◆ Required action: For every line in the records that has the word "number", make a copy.

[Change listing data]
--------------------------------------------------

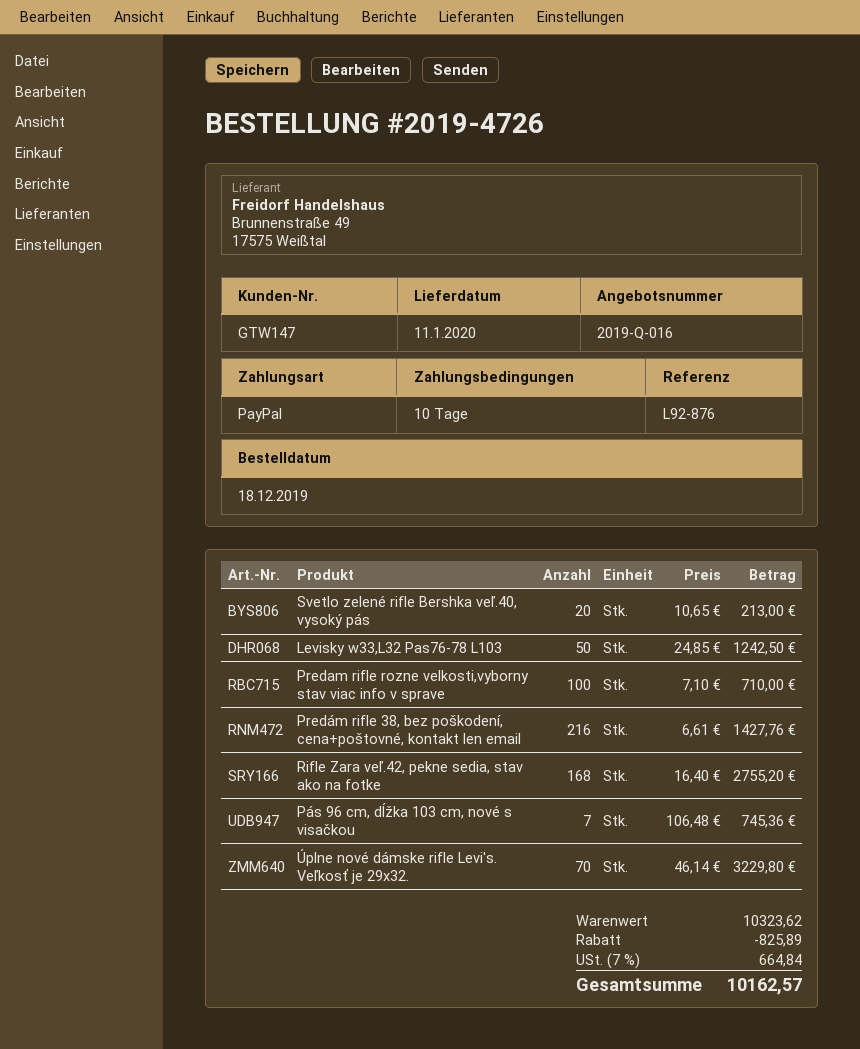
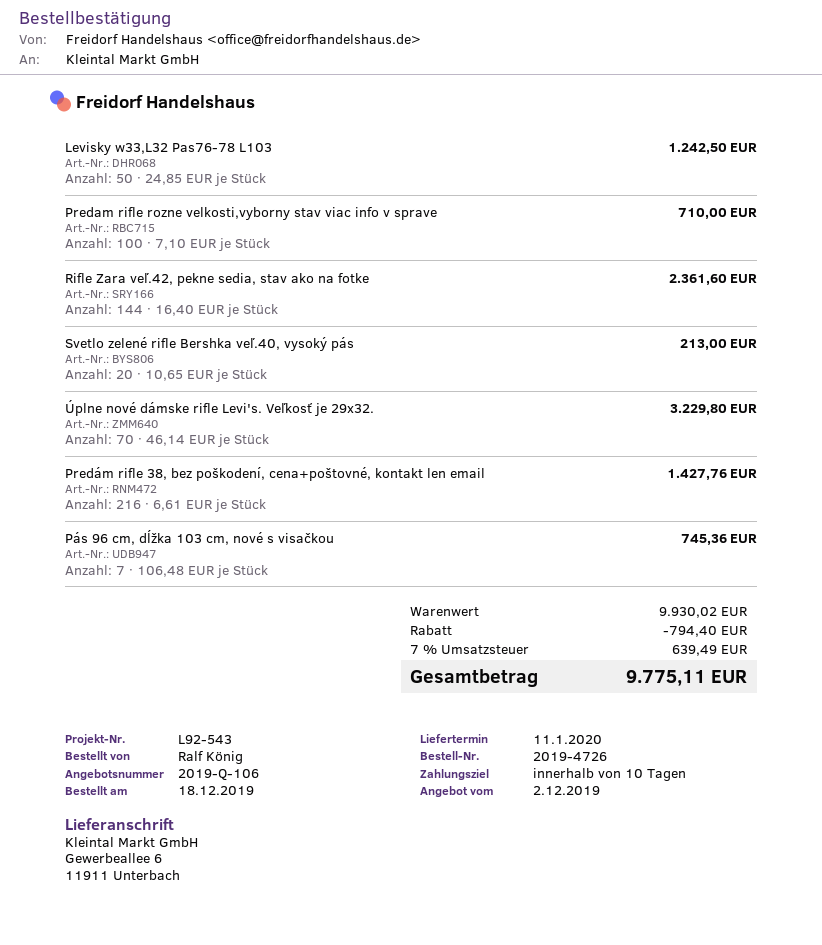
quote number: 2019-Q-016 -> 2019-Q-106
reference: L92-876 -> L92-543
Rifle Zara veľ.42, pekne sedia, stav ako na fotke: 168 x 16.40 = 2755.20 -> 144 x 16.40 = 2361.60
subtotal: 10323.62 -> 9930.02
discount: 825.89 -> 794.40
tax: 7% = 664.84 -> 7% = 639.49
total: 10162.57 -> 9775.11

--------------------------------------------------

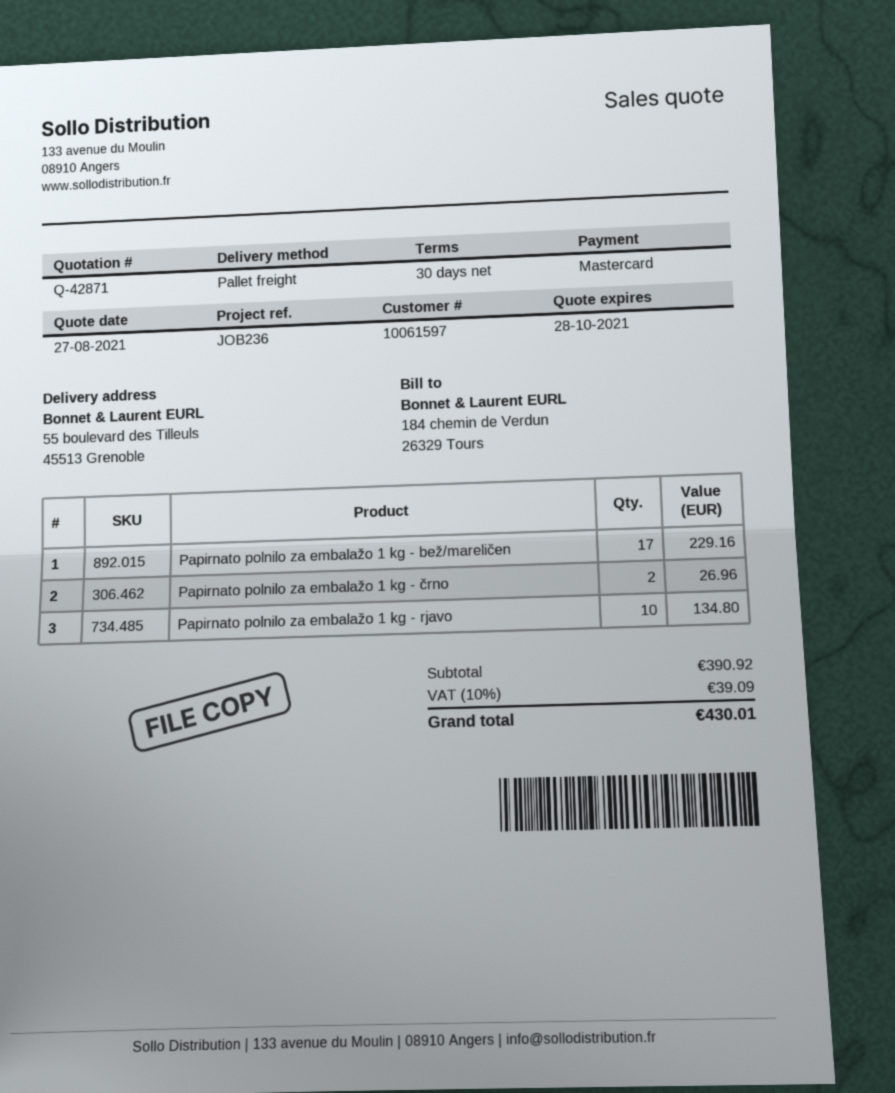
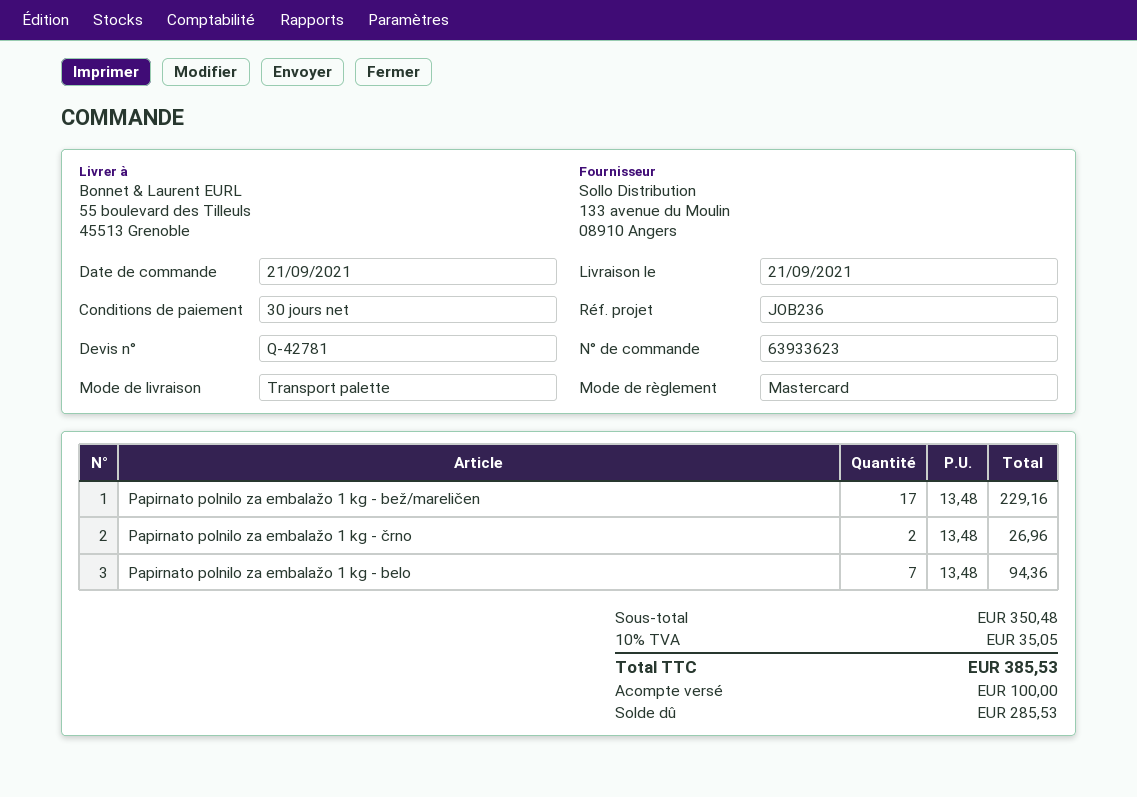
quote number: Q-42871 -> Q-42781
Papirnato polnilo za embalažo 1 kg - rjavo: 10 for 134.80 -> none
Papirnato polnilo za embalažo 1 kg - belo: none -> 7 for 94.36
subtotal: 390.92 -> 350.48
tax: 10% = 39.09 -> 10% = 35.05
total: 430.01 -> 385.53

--------------------------------------------------

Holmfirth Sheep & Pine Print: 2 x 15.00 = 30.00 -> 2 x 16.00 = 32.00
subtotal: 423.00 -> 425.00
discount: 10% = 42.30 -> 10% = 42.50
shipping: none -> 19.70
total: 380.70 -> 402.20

--------------------------------------------------

◆ Solution:
quote number: 2019-Q-016 -> 2019-Q-106
quote number: Q-42871 -> Q-42781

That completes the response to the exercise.